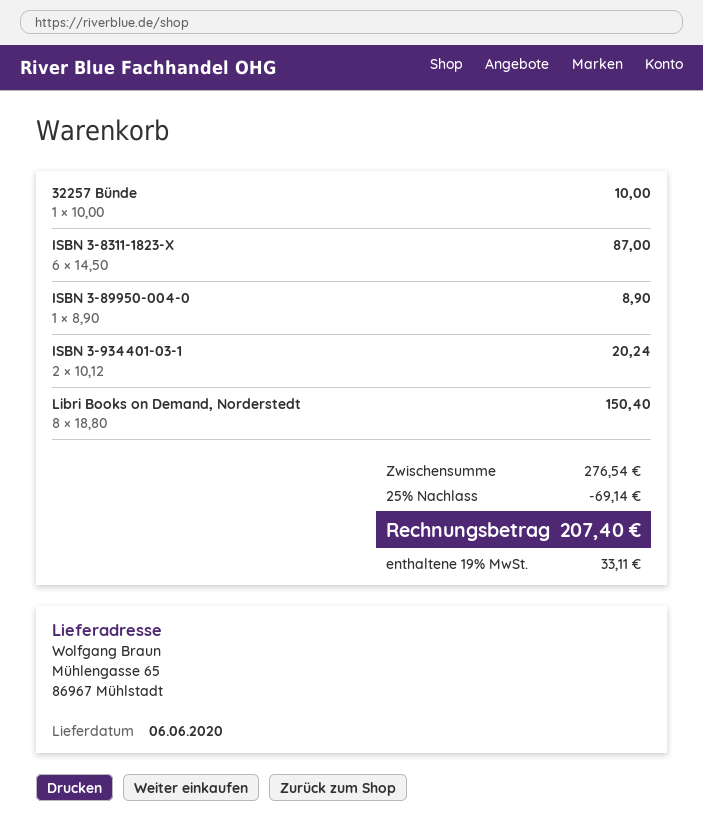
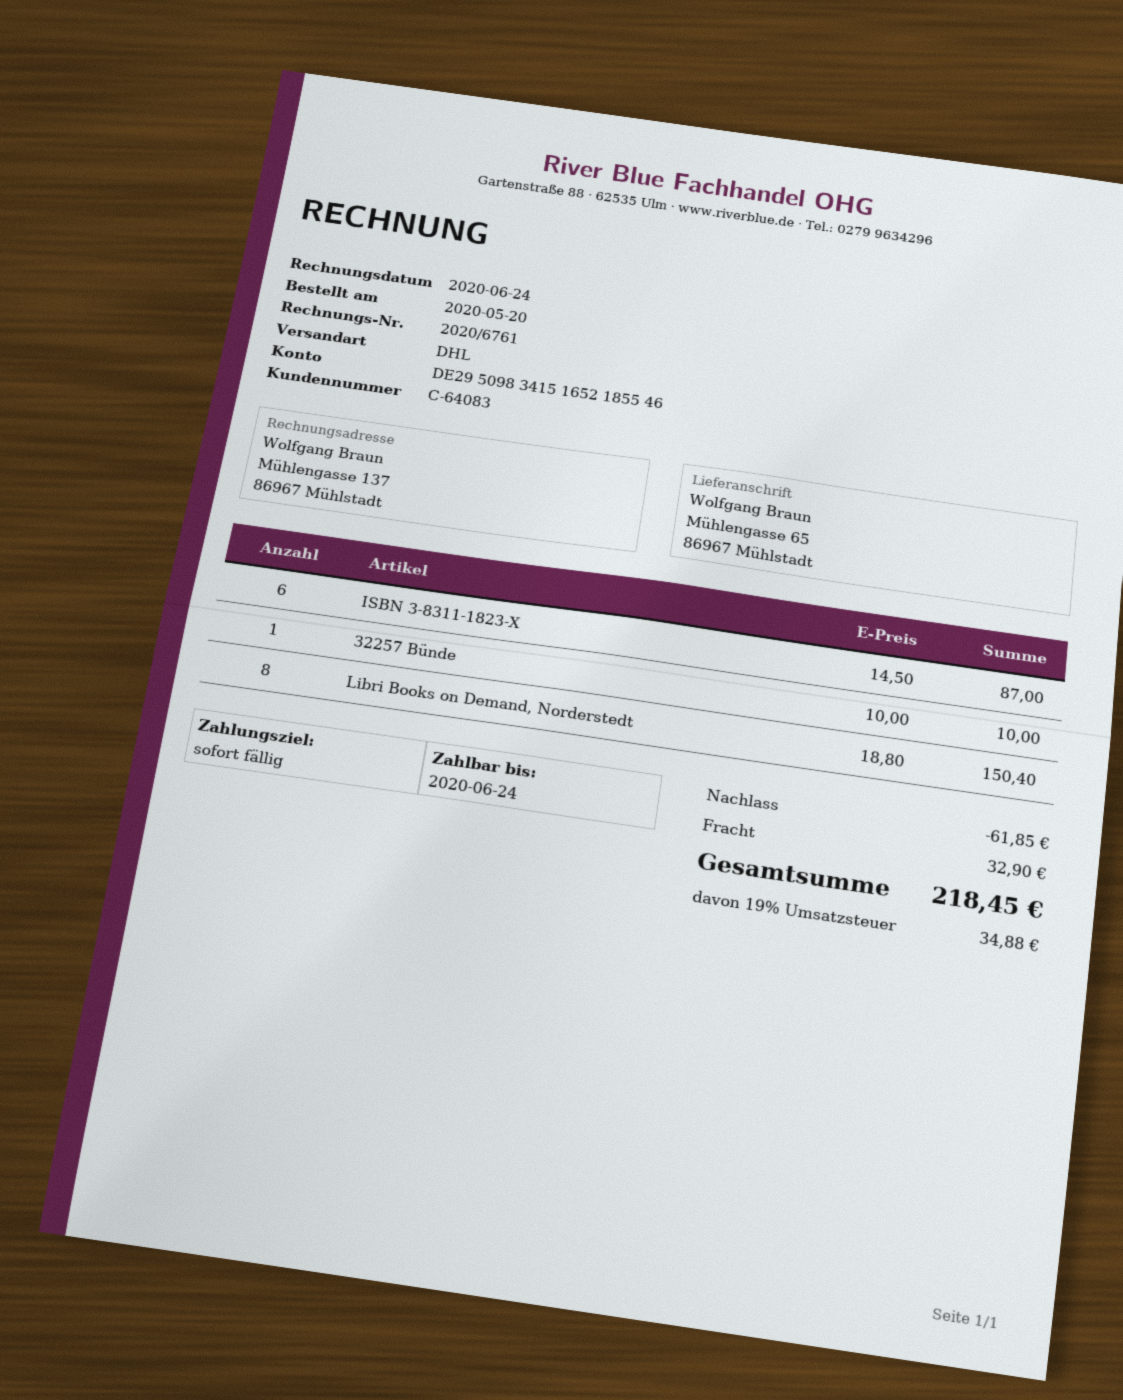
ISBN 3-89950-004-0: 1 x 8.90 = 8.90 -> none
ISBN 3-934401-03-1: 2 x 10.12 = 20.24 -> none
discount: 69.14 -> 61.85
shipping: none -> 32.90
tax: 19% = 33.11 -> 19% = 34.88
total: 207.40 -> 218.45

○ ○ ○ ○ ○ ○ ○

Write out the lines above, starting at the line that contains "shipping: none -> 32.90" and ending with the final line, and nothing else; copy them exactly.

shipping: none -> 32.90
tax: 19% = 33.11 -> 19% = 34.88
total: 207.40 -> 218.45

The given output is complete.